[Records contained in a dataset]

* * * * * * * * *

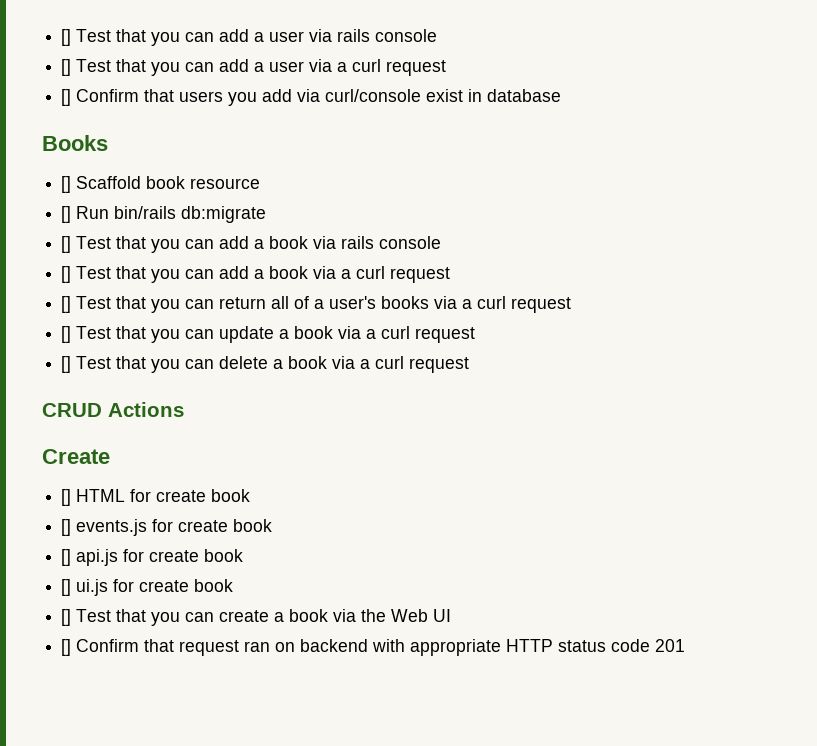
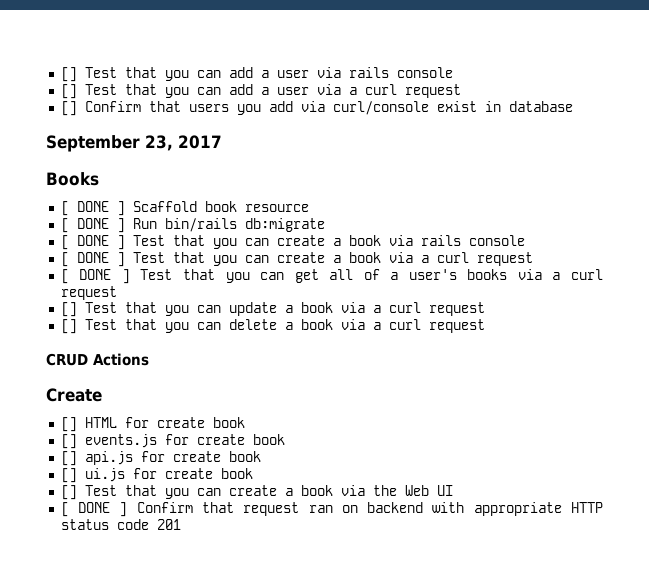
[42,135,108,151] [61,176,72,193] Books // [] -> [46,135,222,152] [46,172,99,186] [60,201,125,216] September 23, 2017 // Books // [ DONE ]
[61,206,72,223] [] -> [60,218,125,233] [ DONE ]
[61,236,250,253] [] Test that you can add -> [60,235,325,250] [ DONE ] Test that you can create
[61,266,451,283] [61,296,267,313] [] Test that you can add a book via a curl request // [] Test that you can return -> [60,252,533,267] [60,269,319,284] [ DONE ] Test that you can create a book via a curl request // [ DONE ] Test that you can get
[61,639,72,656] [] -> [60,502,128,517] [ DONE ]

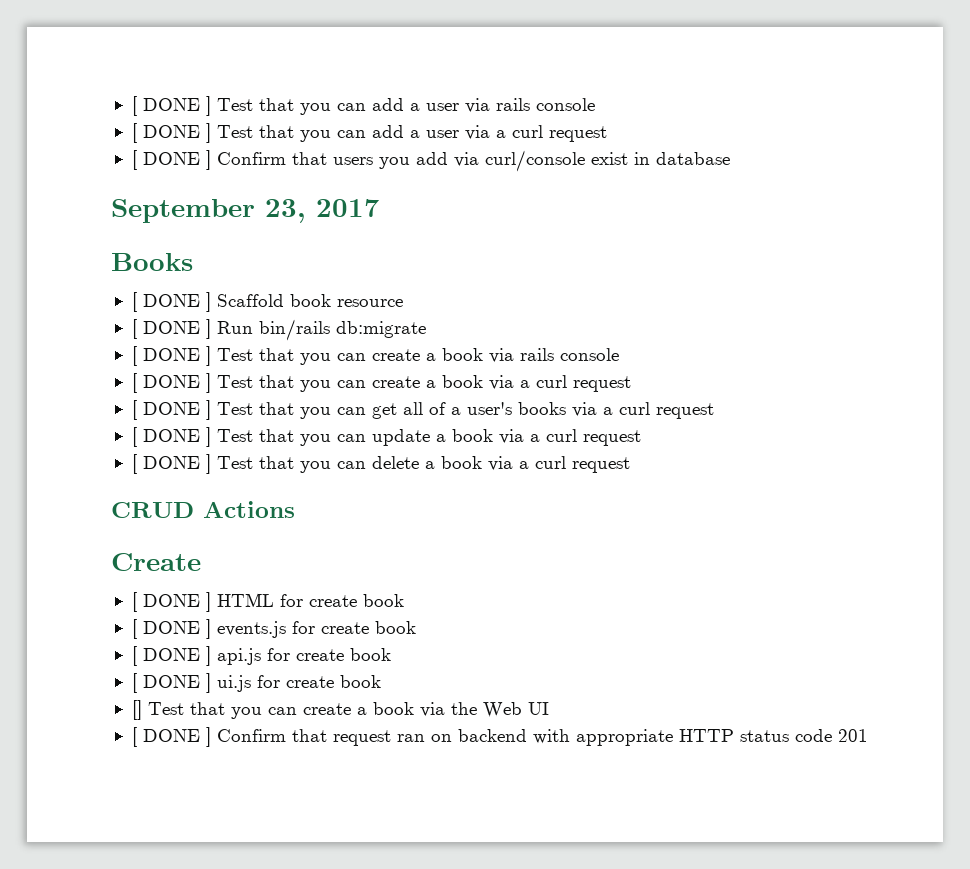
[60,67,77,82] [] -> [131,96,211,116] [ DONE ]
[60,84,77,99] [] -> [131,123,211,143] [ DONE ]
[60,101,77,116] [] -> [131,150,211,170] [ DONE ]
[60,302,77,317] [] -> [131,427,211,447] [ DONE ]
[60,319,77,334] [] -> [131,454,211,474] [ DONE ]
[60,417,77,432] [] -> [131,592,211,612] [ DONE ]
[60,434,77,449] [] -> [131,619,211,639] [ DONE ]
[60,451,77,466] [] -> [131,646,211,666] [ DONE ]
[60,468,77,483] [] -> [131,673,211,693] [ DONE ]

* * * * * * * * *

**TASK DESCRIPTION**
The lines of the records that contain the string "Test" should be located and copied.

**SOLUTION BELOW**
[61,236,250,253] [] Test that you can add -> [60,235,325,250] [ DONE ] Test that you can create
[61,266,451,283] [61,296,267,313] [] Test that you can add a book via a curl request // [] Test that you can return -> [60,252,533,267] [60,269,319,284] [ DONE ] Test that you can create a book via a curl request // [ DONE ] Test that you can get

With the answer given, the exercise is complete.